Vier Millionen neue Jobs - für dieses Wahlversprechen muss SPD-Kanzlerkandidat Frank-Walter Steinmeier viel Spott und Kritik einstecken. Die Menschen seien es leid, mit haltlosen Versprechen überschüttet zu werden, sagt Wirtschaftsminister Guttenberg. FDP-Generalsekretär Niebel spricht von einem "Akt der Verzweiflung".

Bundeswirtschaftsminister Karl-Theodor zu Guttenberg (CSU) hat die Ankündigung von SPD-Kanzlerkandidat Frank-Walter Steinmeier, mit ihm als Kanzler könnten vier Millionen neue Arbeitsplätze entstehen, scharf kritisiert. Guttenberg sagte "Bild am Sonntag": "Die Menschen sind es leid, immer zu Wahlkampfzeiten mit Versprechen überschüttet zu werden. Sie erwarten zu Recht konkrete Vorschläge. Dabei ist bei der SPD bisher wenig zu finden."
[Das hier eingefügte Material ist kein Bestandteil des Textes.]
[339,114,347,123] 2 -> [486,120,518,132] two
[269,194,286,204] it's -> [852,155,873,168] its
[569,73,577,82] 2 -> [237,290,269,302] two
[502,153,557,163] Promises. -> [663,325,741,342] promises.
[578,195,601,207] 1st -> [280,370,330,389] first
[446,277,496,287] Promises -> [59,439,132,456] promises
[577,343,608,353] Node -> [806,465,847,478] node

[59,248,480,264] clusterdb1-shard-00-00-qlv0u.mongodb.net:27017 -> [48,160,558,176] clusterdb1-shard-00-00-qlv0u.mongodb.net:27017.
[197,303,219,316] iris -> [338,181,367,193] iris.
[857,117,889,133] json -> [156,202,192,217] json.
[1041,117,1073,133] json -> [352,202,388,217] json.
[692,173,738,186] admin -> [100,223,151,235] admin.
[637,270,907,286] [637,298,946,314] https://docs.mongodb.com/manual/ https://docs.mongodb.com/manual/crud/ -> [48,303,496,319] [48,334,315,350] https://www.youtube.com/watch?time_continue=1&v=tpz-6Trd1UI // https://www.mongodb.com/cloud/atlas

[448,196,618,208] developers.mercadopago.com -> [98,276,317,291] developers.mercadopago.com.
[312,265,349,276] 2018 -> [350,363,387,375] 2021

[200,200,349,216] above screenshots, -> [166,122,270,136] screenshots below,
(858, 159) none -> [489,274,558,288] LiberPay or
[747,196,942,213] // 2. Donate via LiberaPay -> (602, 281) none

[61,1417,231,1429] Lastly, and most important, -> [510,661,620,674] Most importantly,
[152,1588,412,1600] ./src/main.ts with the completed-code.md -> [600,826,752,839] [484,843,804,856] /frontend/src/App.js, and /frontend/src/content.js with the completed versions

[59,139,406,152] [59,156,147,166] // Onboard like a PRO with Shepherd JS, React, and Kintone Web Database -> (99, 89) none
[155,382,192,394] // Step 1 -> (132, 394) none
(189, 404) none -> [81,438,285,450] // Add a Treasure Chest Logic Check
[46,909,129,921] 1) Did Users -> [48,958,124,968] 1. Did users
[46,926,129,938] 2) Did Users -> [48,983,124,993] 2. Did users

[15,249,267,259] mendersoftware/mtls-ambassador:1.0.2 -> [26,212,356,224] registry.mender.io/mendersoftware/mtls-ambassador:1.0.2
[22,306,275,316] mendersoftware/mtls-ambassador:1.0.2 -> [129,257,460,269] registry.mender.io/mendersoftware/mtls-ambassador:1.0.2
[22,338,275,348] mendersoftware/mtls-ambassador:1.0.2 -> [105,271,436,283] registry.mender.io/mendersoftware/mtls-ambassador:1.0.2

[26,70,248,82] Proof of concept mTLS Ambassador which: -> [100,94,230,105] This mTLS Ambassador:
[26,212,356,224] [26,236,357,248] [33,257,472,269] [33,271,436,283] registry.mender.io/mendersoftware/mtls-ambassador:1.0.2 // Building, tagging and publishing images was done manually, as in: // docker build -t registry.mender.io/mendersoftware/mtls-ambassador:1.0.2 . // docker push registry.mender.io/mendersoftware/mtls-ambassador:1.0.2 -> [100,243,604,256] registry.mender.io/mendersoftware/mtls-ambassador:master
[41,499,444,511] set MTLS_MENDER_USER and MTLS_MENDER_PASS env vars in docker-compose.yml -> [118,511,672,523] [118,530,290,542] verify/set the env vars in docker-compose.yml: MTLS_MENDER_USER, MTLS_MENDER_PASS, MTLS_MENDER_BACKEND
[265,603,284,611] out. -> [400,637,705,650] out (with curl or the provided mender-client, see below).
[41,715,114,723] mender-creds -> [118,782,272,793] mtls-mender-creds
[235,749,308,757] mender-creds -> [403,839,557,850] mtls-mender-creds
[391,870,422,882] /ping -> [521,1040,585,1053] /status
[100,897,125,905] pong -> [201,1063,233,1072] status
FDP-Generalsekretär Dirk Niebel sagte dem Blatt: "Das Versprechen von vier Millionen neuen Arbeitsplätzen ist ein Akt der Verzweifelung, um mit einem unseriösen Wahlgeschenk die am Boden liegende SPD wieder aufzurichten." Steinmeier und die SPD hätten die vergangenen elf Jahre regiert und gerade in der Wirtschafts- und Finanzpolitik eine verheerende Bilanz hinterlassen.

Der Vorsitzende der CSU-Mittelstands-Union, Hans Michelbach, sprach von einem "durchsichtigen Ablenkungsmanöver" Steinmeiers. "Mit ihrer Planwirtschaft erreicht die SPD vielleicht vier Millionen Arbeitslose mehr bis 2020, aber bestimmt keinen einzigen zusätzlichen Arbeitsplatz", teilte Michelbach am Sonntag mit. Steinmeier versuche mit "vollmundigen Versprechungen" lediglich von der "offenkundigen wirtschaftspolitischen Inkompetenz seiner Partei" abzulenken.

Steinmeier will am Montag in einer Rede in Berlin seine Pläne für eine bessere Beschäftigungspolitik vorstellen. Das Magazin "Der Spiegel" zitierte vorab aus Steinmeiers so genanntem "Deutschland-Plan". Demnach soll bis zum Jahr 2020 "mit kluger Politik" die Vollbeschäftigung erreicht werden. Als Beispiele nannte Steinmeier die Förderung grüner Schlüsseltechnologien sowie den Ausbau der Kranken- und Altenpflege. Ferner sollen Jobs in der "Kreativwirtschaft" und in anderen Dienstleistungsbereichen entstehen.